Y by opptoinfinity, Aryan-23, Adventure10, Mango247

jrc1729 wrote:

$\mathbf{1)}$ Let $ABC$ be a non-equilateral triangle with integer sides. Let $D$ and $E$ be respectively the mid-points of $BC$ and $CA$ ; let $G$ be the centroid of $\Delta{ABC}$ . Suppose, $D$ , $C$ , $E$ , $G$ are concyclic. Find the least possible perimeter of $\Delta{ABC}$ .

This means $\angle BCA + \angle BGA = 180^{\circ}$ , so $G$ is the C-HM point of $\triangle ABC$ ; i.e. $\odot(ACG)$ and $\odot(BCG)$ are tangent to $\overline{AB}$ .

It is well-known that this implies $AC^2 + BC^2 = 2AB^2$ , but I post the solution here for completeness.
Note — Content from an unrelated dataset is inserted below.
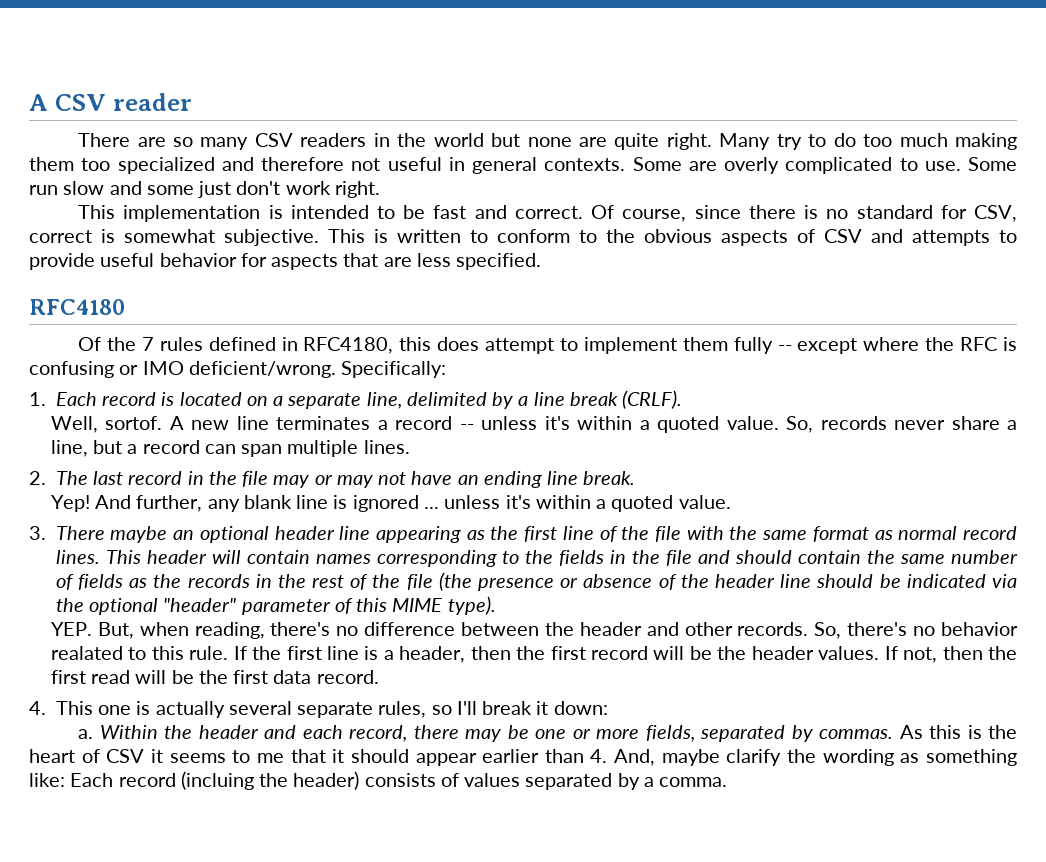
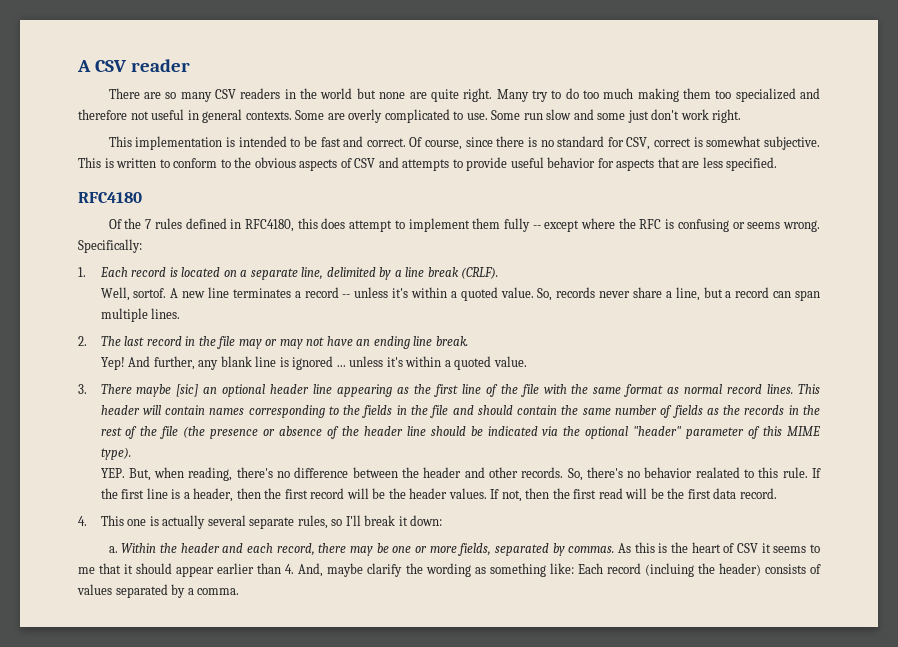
[142,361,336,378] IMO deficient/wrong. -> [747,220,820,232] seems wrong.
(168, 534) none -> [176,384,199,397] [sic]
Letting $M$ be the midpoint of $\overline{AB}$ , we need $\tfrac{1}{3} MA^2 = MG \cdot MA = MB^2 = MC^2$ , or $\tfrac{1}{3} \tfrac{2a^2 + 2b^2 - c^2}{4} = \tfrac{c^2}{4}$ , so $a^2 + b^2 = 2c^2$ .

So $(a + b)^2 + (a - b)^2 = (2c)^2$ . It is well-known that a necessary and sufficient condition for this to have integer solutions $(a, b)$ is for $c$ to have a prime factor congruent to 1 mod 4. It is clear that in the minimal perimeter triangle $\gcd(a, b, c) = 1$ . The smallest possible values of $c$ are 5 and 13. $c = 5$ leads to $\{a, b\} = \{1, 7\}$ , not a triangle. $c = 13$ leads to $\{a, b\} = \{7, 17\}$ , which indeed works. The answer is $a + b + c = \boxed{37}$ .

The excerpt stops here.